Chapter One #2
But lunch and swimming lessons turned into driving them home when it started raining or got too dark to ride their bikes on unlit county roads, digging out his old clothes for the boys, and sitting with the group and DeeDee to cheer Meg on at her first swim meet.
It turned into a cheering section of his own at church-league softball games, a car full of kids to take out for ice cream after, and a house that sometimes rang with laughter.
Joe was furiously glad he’d lucked into these four siblings by choice. But like hell was he going to let Gavin fail grade twelve English.
Gavin Chalmers: Whoops gotta go bye Joe!
Joe sighed, checked the clock again, and opened a message to Starling instead.
Joe Romano: Remember when you said adopting four children as a teenager was a bad idea?
Starling Bell: Will asked you if the house guy is hot, didn’t he?
He really needed to get some friends who were less good at giving him shit.
Two thirty came around, and a door opened deeper in the building. A woman of fortyish came out, dressed in dark slacks and a purple sweater that looked like cashmere. She smiled. “Mr. Romano. Good to see you again.”
Joe shook her hand and she ushered him back to her office. “Hi, Ms. Kelly.”
“It looks like Mr. Taylor isn’t here yet. I’ll let Shawna know to send him in when he arrives. Just have a seat.”
Like Joe’s ass wasn’t numb from sitting already. But he sat.
“So.” He cleared his throat. “You found him, I guess.”
Ms. Kelly dropped into her wheely desk chair and rolled a few feet with the impact. “Do you know how hard it is to find people who don’t have Facebook these days?”
Joe snorted. He didn’t know from experience but couldn’t say he was surprised. Phonebooks were just a hazy memory of his childhood. Could you look up a private cell number?
“About four-months-long hard?” he suggested.
Ms. Kelly dipped her head in acknowledgement and smiled. “Something like that. There’s no point going through all this without Mr. Taylor.” She waved at the pages on her desk with an apologetic little shrug. “Can I get you anything to drink while we wait?”

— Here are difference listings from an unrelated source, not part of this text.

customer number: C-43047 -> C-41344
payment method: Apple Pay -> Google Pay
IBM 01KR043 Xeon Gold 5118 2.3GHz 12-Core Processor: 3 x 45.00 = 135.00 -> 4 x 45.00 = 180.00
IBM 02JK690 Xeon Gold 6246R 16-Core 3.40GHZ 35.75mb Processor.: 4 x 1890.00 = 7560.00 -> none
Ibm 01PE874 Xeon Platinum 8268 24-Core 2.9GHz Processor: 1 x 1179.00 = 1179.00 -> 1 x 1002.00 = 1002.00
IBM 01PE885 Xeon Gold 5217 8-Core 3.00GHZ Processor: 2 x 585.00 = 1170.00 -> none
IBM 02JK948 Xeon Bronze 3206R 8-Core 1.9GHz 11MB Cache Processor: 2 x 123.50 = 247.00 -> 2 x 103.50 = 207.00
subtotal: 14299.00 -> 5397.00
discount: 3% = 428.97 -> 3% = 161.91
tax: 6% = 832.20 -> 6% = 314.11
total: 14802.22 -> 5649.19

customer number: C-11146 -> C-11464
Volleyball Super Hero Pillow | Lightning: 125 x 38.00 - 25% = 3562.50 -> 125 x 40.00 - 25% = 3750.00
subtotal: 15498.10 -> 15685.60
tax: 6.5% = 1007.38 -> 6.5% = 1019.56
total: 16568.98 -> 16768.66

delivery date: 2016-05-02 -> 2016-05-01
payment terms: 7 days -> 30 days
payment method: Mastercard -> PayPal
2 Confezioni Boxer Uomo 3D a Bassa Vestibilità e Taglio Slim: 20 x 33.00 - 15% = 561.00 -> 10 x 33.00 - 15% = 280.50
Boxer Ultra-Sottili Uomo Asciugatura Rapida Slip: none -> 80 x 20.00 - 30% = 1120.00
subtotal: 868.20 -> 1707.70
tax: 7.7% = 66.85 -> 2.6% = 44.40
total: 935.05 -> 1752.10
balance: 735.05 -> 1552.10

Joe opened his mouth to decline, not wanting to put her out just because this Austin Taylor guy couldn’t keep an appointment, but now that she mentioned it. “Water would be nice.”
She nodded and turned to pour him a glass from the pitcher behind her desk.
Joe’s phone buzzed in his lap and Starling’s latest text popped up on the screen. So… is he?
Figuring such a question was better ignored than addressed, Joe turned back to the lawyer.
She passed his drink across the desk, and as Joe took his first sip, she asked after his business.
It had been a year and a half since Joe’s life completely imploded, leaving him without a fiancé, home, or job.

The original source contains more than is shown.